Load Balancer poor throughput

I have 2 containers behind a load balancer and I’m only achieving 2000 req/sec. When I benchmark the containers directly, bypassing the load balancer, I achieve 20_000 req/sec per container.

The containers and the load balancer are running on separate (dedicated) hardware on Packet.net, have the same specs, and are in the same datacenter.

Any idea what might be causing this? The overlay network perhaps?

We are starting to load test with our release candidates for GA. We’ve put in some performance fixes recently. Would you be able to test out our v1.0.0-rc1 to see if you’re still seeing the same performance issues?

When I benchmark the containers directly, bypassing the load balancer, I achieve 20_000 req/sec per container.

Do you run your benchmark tests on the server outside of rancher managed network? If yes, would it be possible to try running the tests from the client running inside rancher network.

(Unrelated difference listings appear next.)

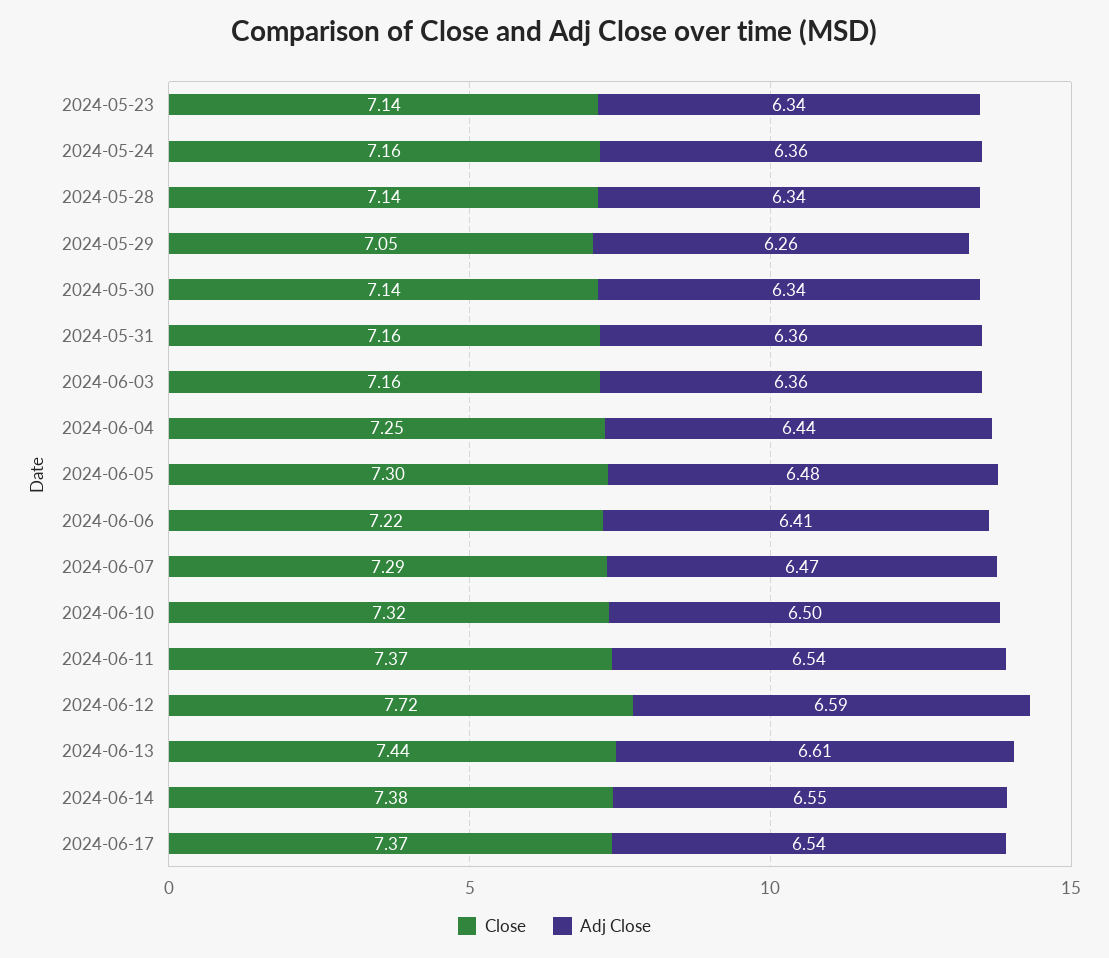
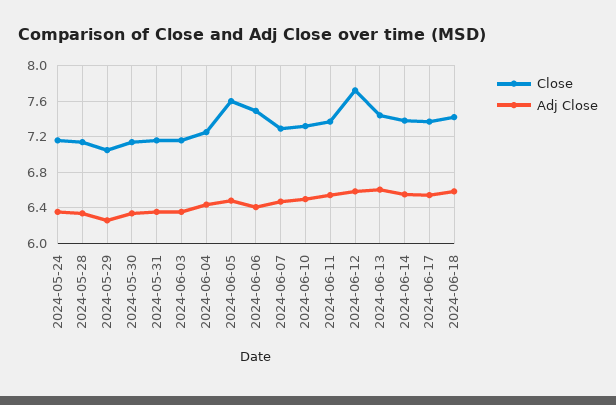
Close, 2024-05-23: 7.14 -> none
Adj Close, 2024-05-23: 6.34 -> none
Close, 2024-06-05: 7.3 -> 7.6
Close, 2024-06-06: 7.22 -> 7.5
Close, 2024-06-18: none -> 7.4
Adj Close, 2024-06-18: none -> 6.6

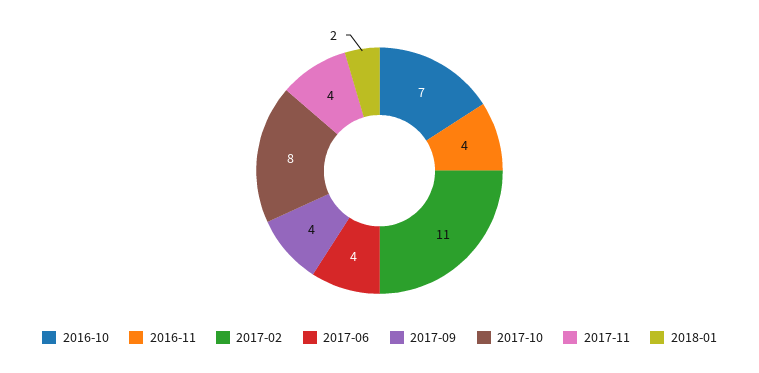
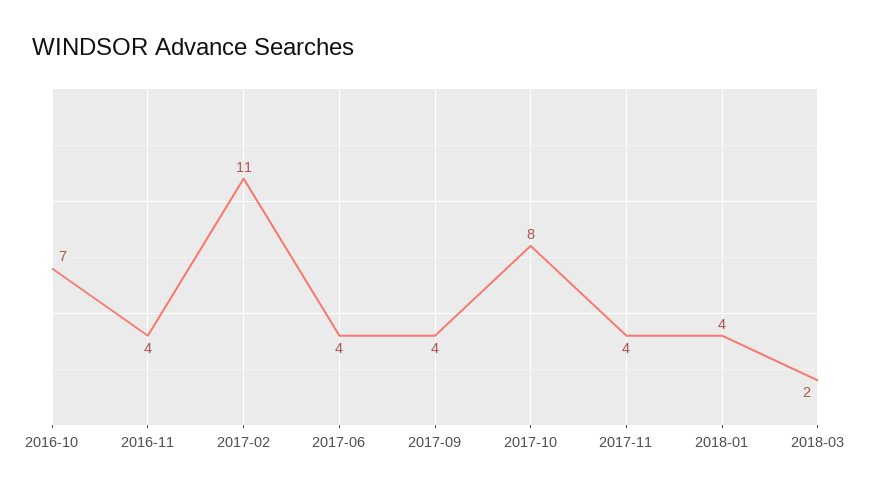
2018-01: 2 -> 4
2018-03: none -> 2

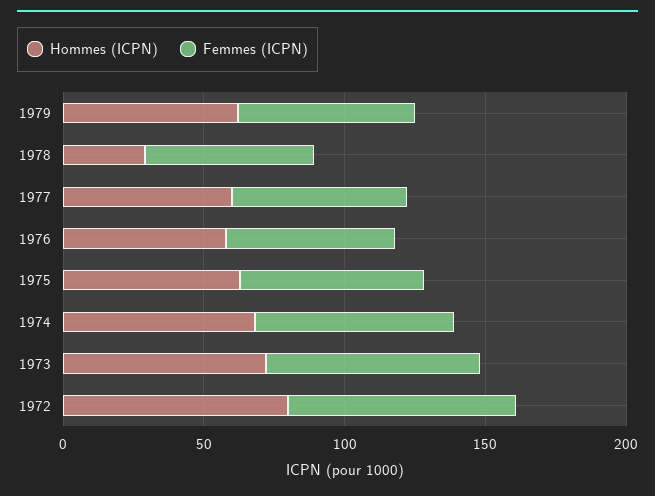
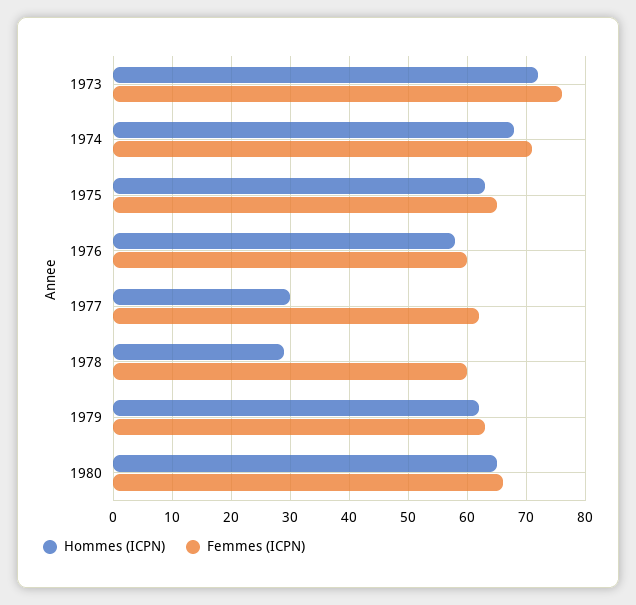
Hommes (ICPN), 1977: 60 -> 30
Hommes (ICPN), 1972: 80 -> none
Femmes (ICPN), 1972: 80 -> none
Hommes (ICPN), 1980: none -> 65
Femmes (ICPN), 1980: none -> 65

Any idea what might be causing this? The overlay network perhaps?

To figure out that, 3 sets of tests could be executed:

  1. client runs outside of rancher managed network, against containers directly.
  2. client runs inside rancher managed network, against container directly
  3. client runs inside rancher managed network, against the LB having containers as targets.

if 1 and 2 are different,then the problem might be with an overlay network. If 1 and 2 are relatively the same, but 2 and 3 are drastically different the problem could be with the LB as well. It’s possible to tune up LB service haproxy for your application needs by modifying “defaults” and “global” sections parameters via UI (ref to related haproxy parameters: HAProxy version 1.6.6 - Configuration Manual)

I’m not noticing significant improvements in v1.0.0-rc3. However, it appears that a large chunk of the poor throughput occurs when using the HTTP/HTTPS protocol. When using TCP I’m seeing 25_000 rps, instead of 2000-4000 rps.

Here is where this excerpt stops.